If the reason you haven’t jumped to new earphones is you’re worried about losing one of those totally wireless models, an approach by Skullcandy and Tile could win you over.
There’s a fairly consistent burden in technology, and it’s one many of us share: it can be expensive to buy into, and expensive to replace. If you break or lose something, the costs can feel prohibitive, and no one wants to spend for no reason, anyway.
We’ve certainly met people who have had to spend on technology when something goes missing, and in a world where earphones can be disconnected from each other, it’s even more possible to lose something of value just when you need it most.
Earphones that lack the cord like Apple’s AirPods can be replaced if one goes missing, but can also be expensive to do so. A lost AirPod will set you back around $109 while a lost AirPods Pro earphone will set you back $139, giving you extra incentive to not lose the things in the first place.
Practically every brand who makes truly wireless earphones and earbuds has some sort of policy like this, or they’ll just tell you to buy a new set regardless, and this can, rather understandably, pose a bit of a question for new buyers.
Skullcandy has been dabbling with a solution, though, teaming up with Tile, a company that has been built around tracking things on the whole. Typically, Tile’s products are simply trackers, and use the power of wireless communications and crowds using its products to bounce signals in the background and locate objects. Tile has seen numerous integrations over the years, including computers with Intel and umbrellas with Blunt.
Skullcandy has used Tile in at least one pair of headphones in the past, and this year is throwing it into more, but doing so on an individual level.
As such, the company is launching three wireless earphones, the Push Ultra, Sesh Evo, and Indy Evo, all with Tile integration built in, but on an individual earphone level. It means that provided you’ve registered the earphones with the Tile system, if you lose one, you should be able to use the power of Tile’s network to find it.
The three earphone varieties are a little different, with the Indy Evo following an almost AirPods-like design, but with standard earphone tips and earwing gels to hold in place. Skullcandy’s Push Ultra are more fitness focused and include an ear hook to loop over the ear, while the Sesh Evo are the stalk-less style of earphones that offer a more standard ear-covering and tips to hold in this in place.
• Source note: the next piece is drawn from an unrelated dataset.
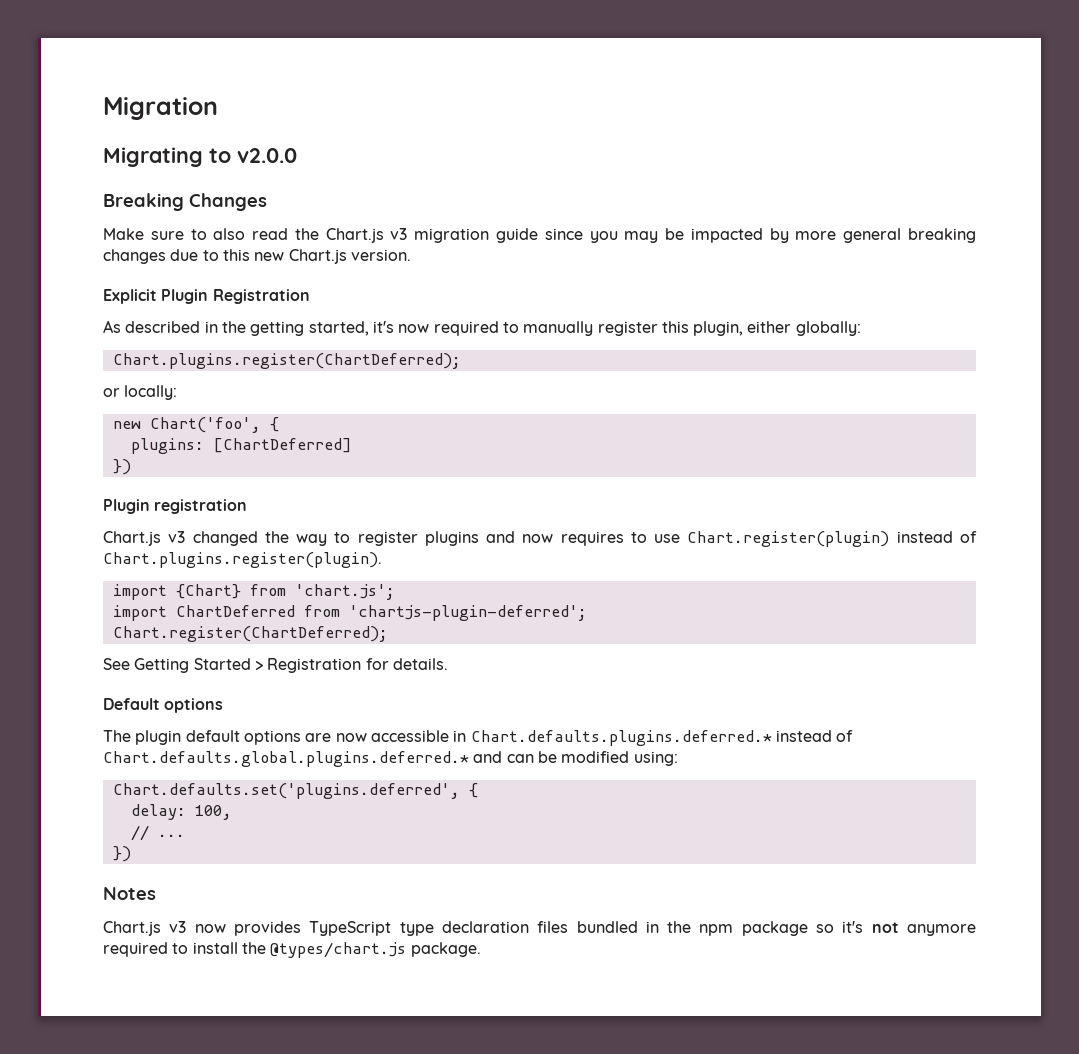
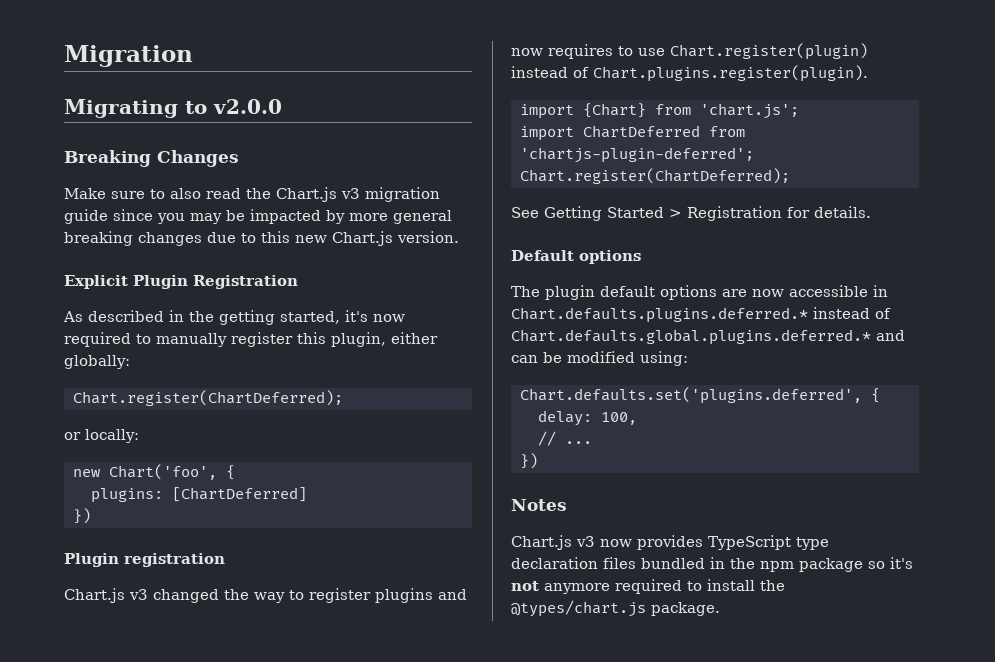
  As described in the getting started, it's now required to manually register this plugin, either globally:
- Chart.plugins.register(ChartDeferred);
+ Chart.register(ChartDeferred);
None of Skullcandy’s products are technically earbuds, appearing more like earphones with tips to hold in place, but perhaps rather interestingly, they’re all designed to be used either as stereo or solo earphones, with Tile support enabled on them all individually. It means if you go running with one and lose one, the power of the Tile system may help you find it again.
Whether you use it once you’ve found it in dust and dirt is down to you, but with a level of water and dust resistance on them (IP67 for Push Ultra, and IP55 for Indy Evo and Sesh Evo), there’s every chance they could still work, even if the earphones might need a little TLC to get in a pretty place once again.
You’ll find the Skullcandy Push Ultra, Indy Evo, and Sesh Evo models in stores now, available for $249.95, $179.95, and $139.95 respectively.